## Exercise goal
Which lines of the data below hold "position"? Copy each of them.

## Data for this exercise
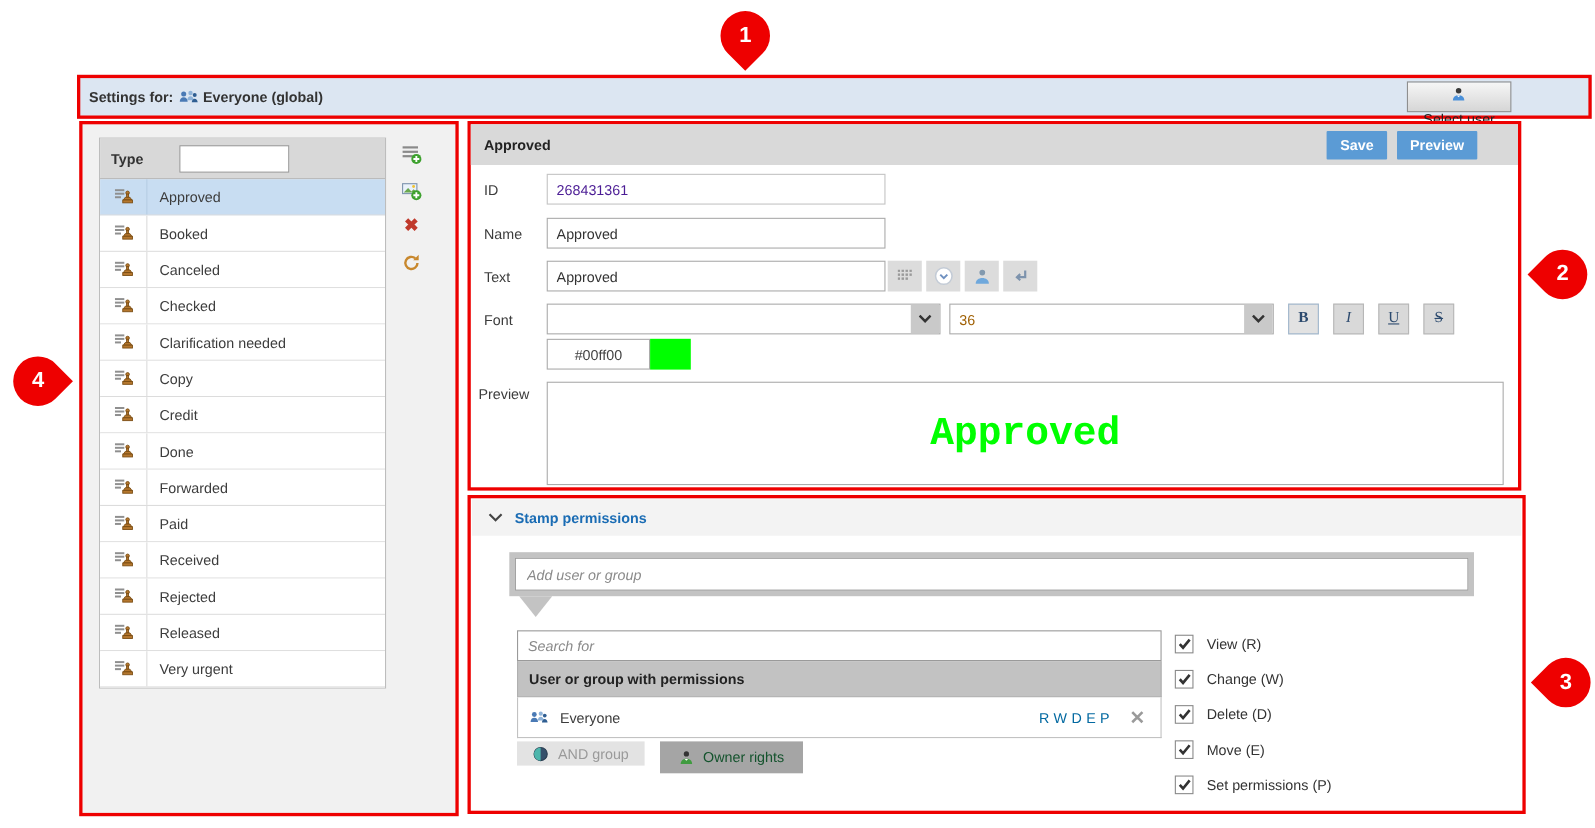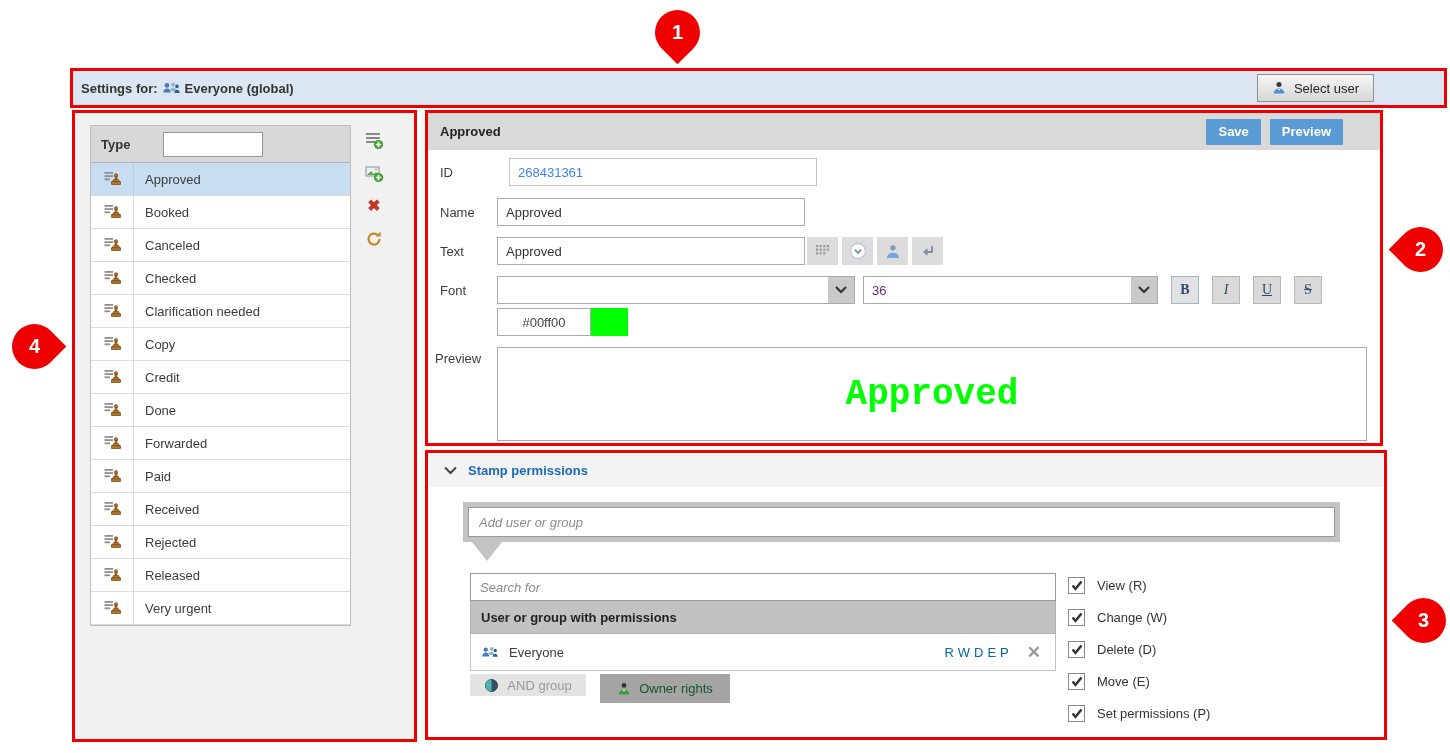--- a/index.html
+++ b/index.html
@@ -15,7 +15,7 @@
   .bold{font-weight:bold;}
   .btn-select-user{margin-left:auto;margin-right:62px;display:flex;align-items:center;gap:8px;
     background:linear-gradient(#f6f6f6,#d6d6d6);border:1px solid #8f8f8f;padding:4px 14px;height:28px;
-    font-family:inherit;font-size:13px;color:#222;cursor:pointer;}
+    font-family:inherit;font-size:13px;color:#222;cursor:pointer;flex-direction:column;}
   
   #r4{left:72px;top:110px;width:345px;height:632px;background:#f1f1f1;}
   .stamp-table{position:absolute;left:15px;top:12px;width:261px;background:#fff;border:1px solid #bdbdbd;}

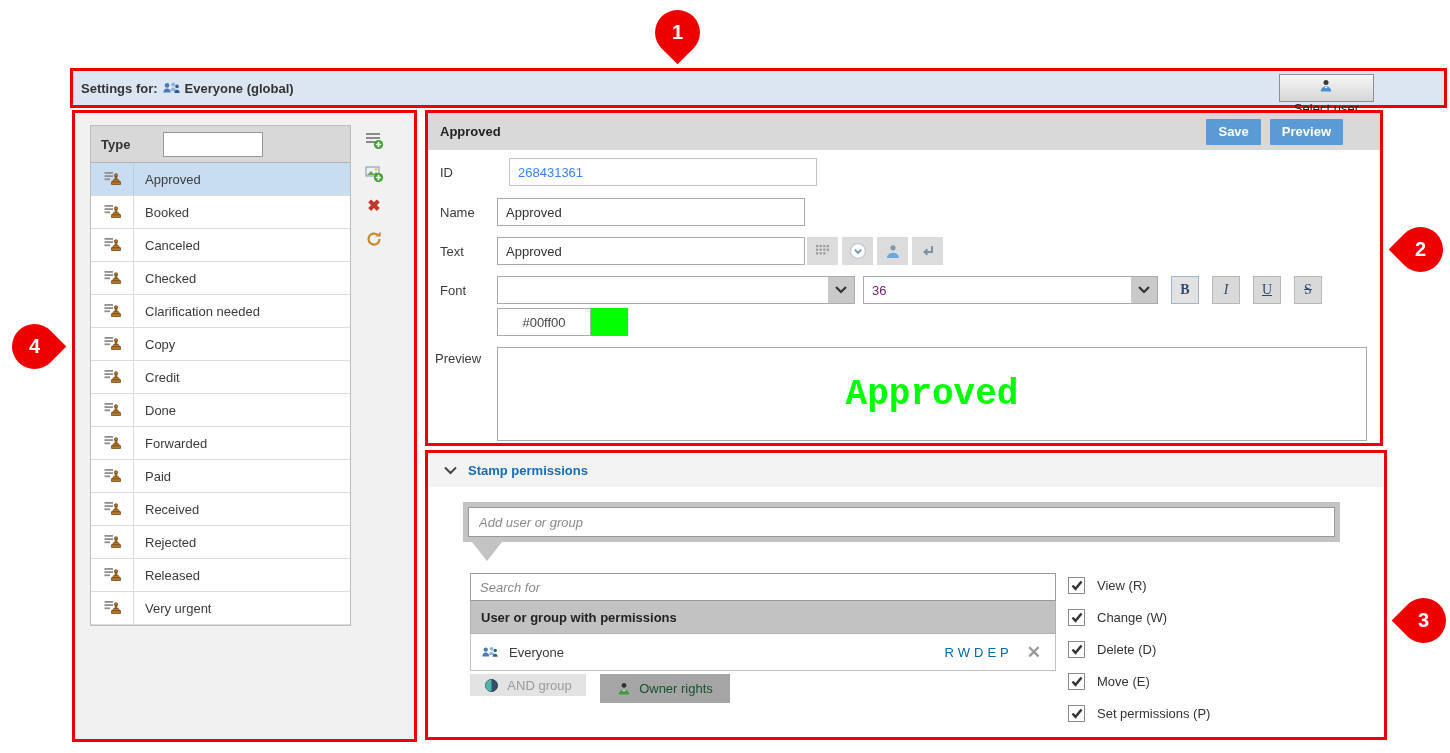--- a/index.html
+++ b/index.html
@@ -40,7 +40,7 @@
   .frow{position:absolute;display:flex;align-items:center;}
   .flabel{width:57px;color:#3c3c3c;}
   .tinput{width:308px;height:28px;border:1px solid #ababab;font-family:inherit;font-size:13px;padding:0 8px;color:#333;}
-  .tinput.dim{color:#3b82f6;border-color:#c4c4c4;margin-left:12px;}
+  .tinput.dim{color:#4c1d95;border-color:#c4c4c4;}
   .mini-btn{width:31px;height:28px;background:#dcdcdc;border:none;margin-left:4px;display:flex;align-items:center;justify-content:center;cursor:pointer;}
   .combo{height:28px;border:1px solid #ababab;background:#fff;display:flex;align-items:center;}
   .combo-val{flex:1;padding:0 8px;color:#701a75;}

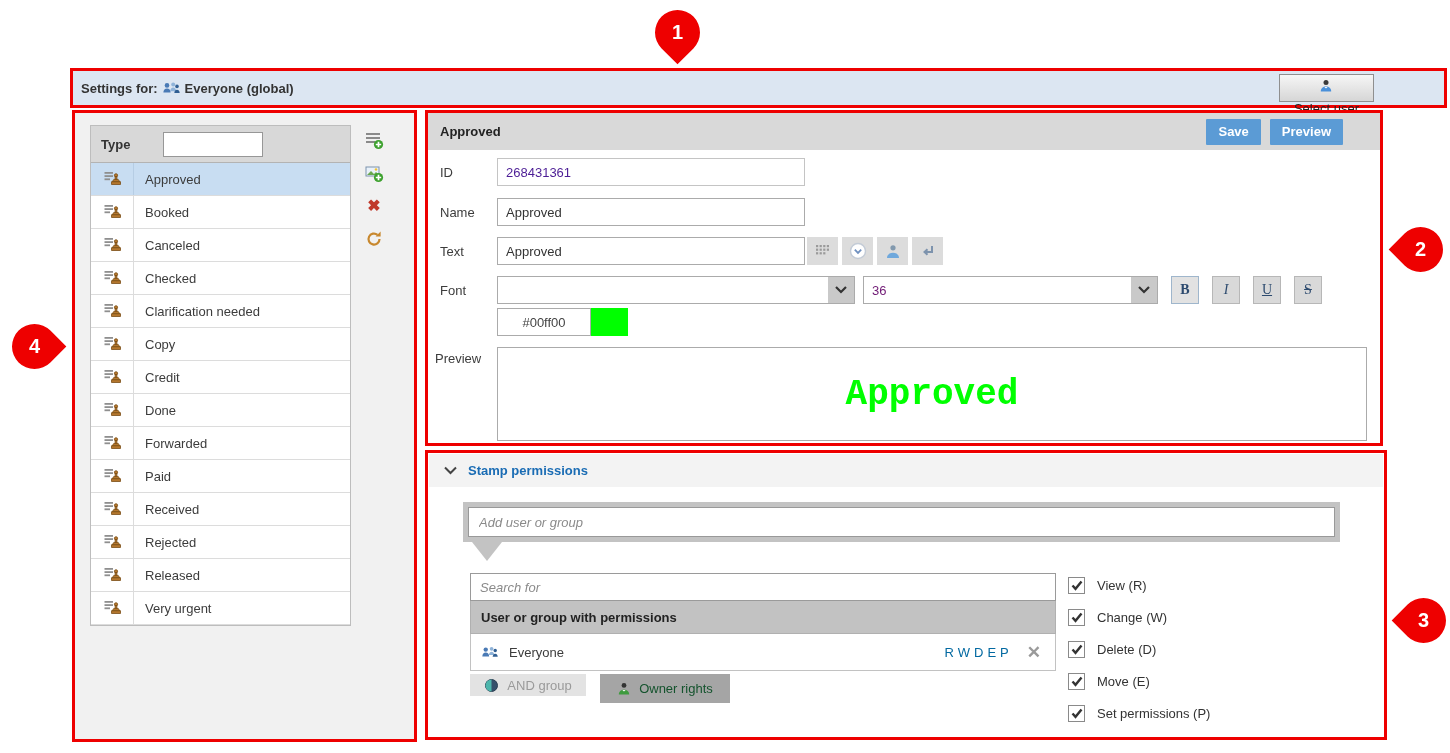--- a/index.html
+++ b/index.html
@@ -43,7 +43,7 @@
   .tinput.dim{color:#4c1d95;border-color:#c4c4c4;}
   .mini-btn{width:31px;height:28px;background:#dcdcdc;border:none;margin-left:4px;display:flex;align-items:center;justify-content:center;cursor:pointer;}
   .combo{height:28px;border:1px solid #ababab;background:#fff;display:flex;align-items:center;}
-  .combo-val{flex:1;padding:0 8px;color:#701a75;}
+  .combo-val{flex:1;padding:0 8px;color:#a16207;}
   .combo-btn{width:26px;height:26px;background:#c9c9c9;display:flex;align-items:center;justify-content:center;cursor:pointer;}
   .style-btn{width:28px;height:28px;background:#d9d9d9;border:1px solid #b7b7b7;font-family:"Liberation Serif",serif;
     font-size:14px;color:#2c4a6e;margin-left:13px;cursor:pointer;display:flex;align-items:center;justify-content:center;}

## Response to the task
   .stamp-table{position:absolute;left:15px;top:12px;width:261px;background:#fff;border:1px solid #bdbdbd;}
   .frow{position:absolute;display:flex;align-items:center;}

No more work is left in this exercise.